Pharoh and Al HaNissim (Miketz)

Parshat Mikeitz begins with a description of Pharoh’s two dreams, the first of which describes how seven lean cows ate seven fat cows, while the second describes how seven thin ears of grain swallowed up seven fat, full ears of grain. We are then told that Pharoh woke up the next morning feeling agitated by his dreams and he then summoned all his wise men to try and explain the meaning of his dreams.
But why did Pharoh react this way? Most dreams do not contain profound messages. So what led Pharoh to think that these dreams were sufficiently significant to justify summoning all his wise men?

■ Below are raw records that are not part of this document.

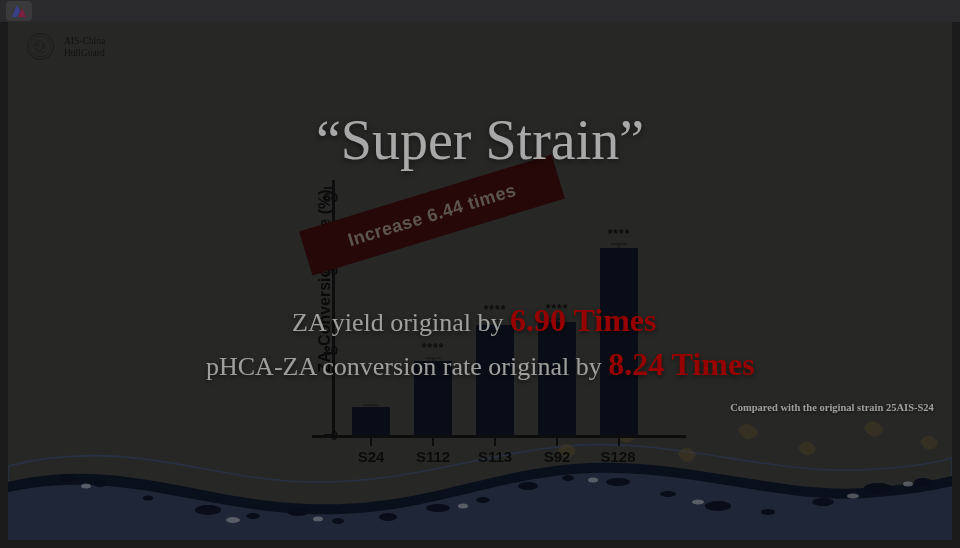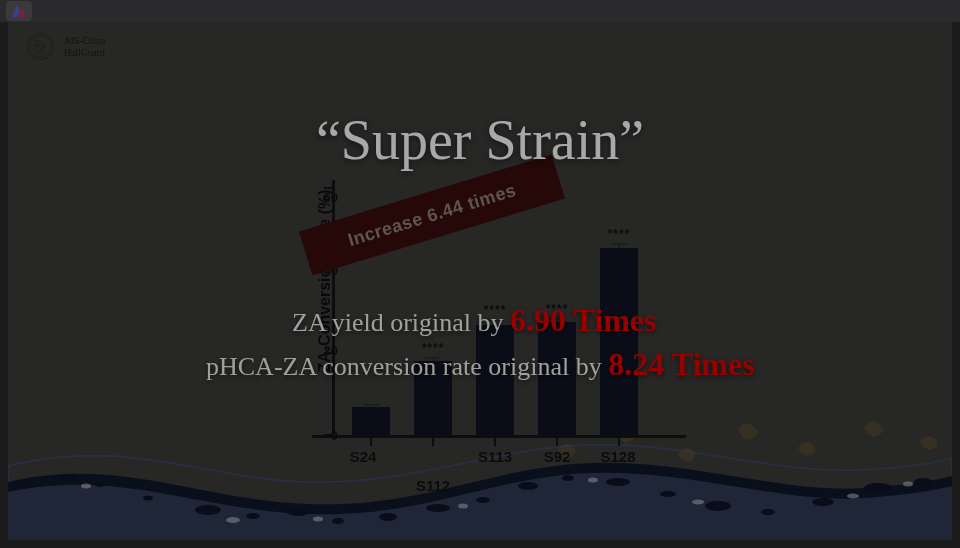"Compared with the original strain" div { html: none -> <div>Compared with the original strain 25AIS-S24</div> }
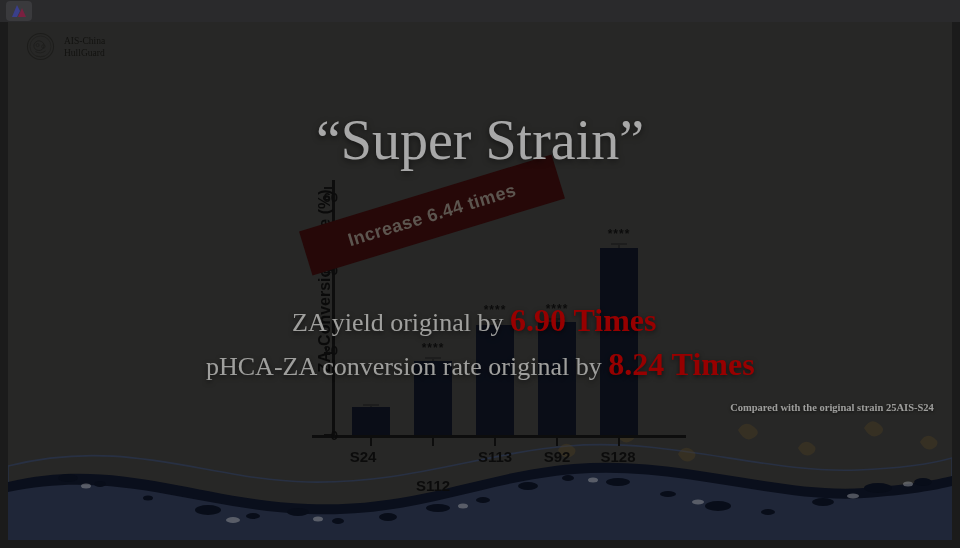"S24" div.x-label { left: 41px -> 49px }
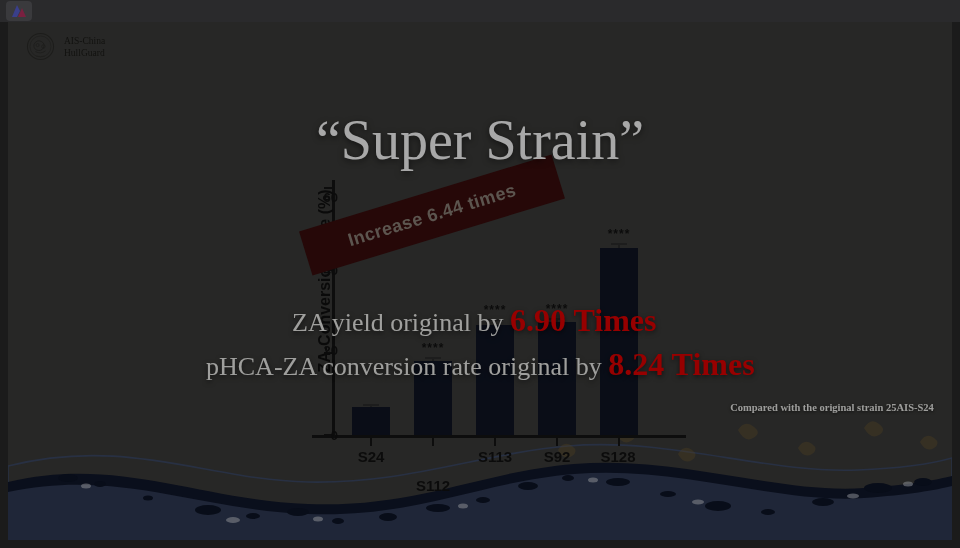"S112" div.x-label { margin-top: 29px -> none }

Rabbi Shimon Schwab raises this question (see Ma’ayan Beit HaShoevah, Mikeitz), and he explains that what startled Pharoh was how this dream conflicted with everything that Pharoh knew of the world. According to Pharoh, when two enemies battle, the larger army always overcomes the smaller army, and the stronger side always overcomes the weaker. Consequently, Pharoh was never concerned about his position as the leader of Egypt given that Egypt was the largest and strongest superpower.
However, a clear message in Pharoh’s dreams is that it is possible for a smaller/weaker people to overcome a larger/stronger nation. This message worried Pharoh, which is why he summoned his wise men to explain the deeper meaning of the dream.
Based on his explanation, Rabbi Schwab remarks that, “it is not by chance that we read Parshat Mikeitz during Chanukah – which [is the festival that] teaches us how God ‘delivered the strong into the hands of the weak, the many into the hands of the few’ – since [this is the same outcome] that Pharoh saw in his dreams’”.  Thus, in a strange way, Pharoh’s dream was a blueprint for the Jewish story, which includes the story of Chanukah.
As we know, the Jewish nation has always been a minority. However, the imagery of Pharoh’s dream, along with the Chanukah story, serve as a strong reminder that our size as a nation does not mean that we are fated to be unsuccessful in our endeavours. As Rabbi Samson Raphael Hirsch explains in his essay titled ‘The Minority: Challenges and Problems’, “no isolated Jew should despair when looking upon Abraham, who was also one lone man when God first called him, or upon Moses, on whose loyalty alone God was ultimately willing to rebuild the nation… The very fact that the Father of all mankind chose such a tiny minority as bearers of the treasure of truth… justifies the following assumption: The fact that the cause of truth is borne by a minority does not in any manner threaten the survival and the ultimate triumph pf that cause.” Instead, “a truth upheld by a minority has many more loyal nurturers and champions than one borne by a majority.”
So the next time you read the Al HaNissim prayer, take a moment to reflect on the words ‘You delivered the strong into the hands of the weak, the many into the hands of the few’, and when doing so, ponder how it was this idea that agitated Pharoh, and it is this fact that has led the Jewish people not only to survive, but also to have such a significant impact on the world.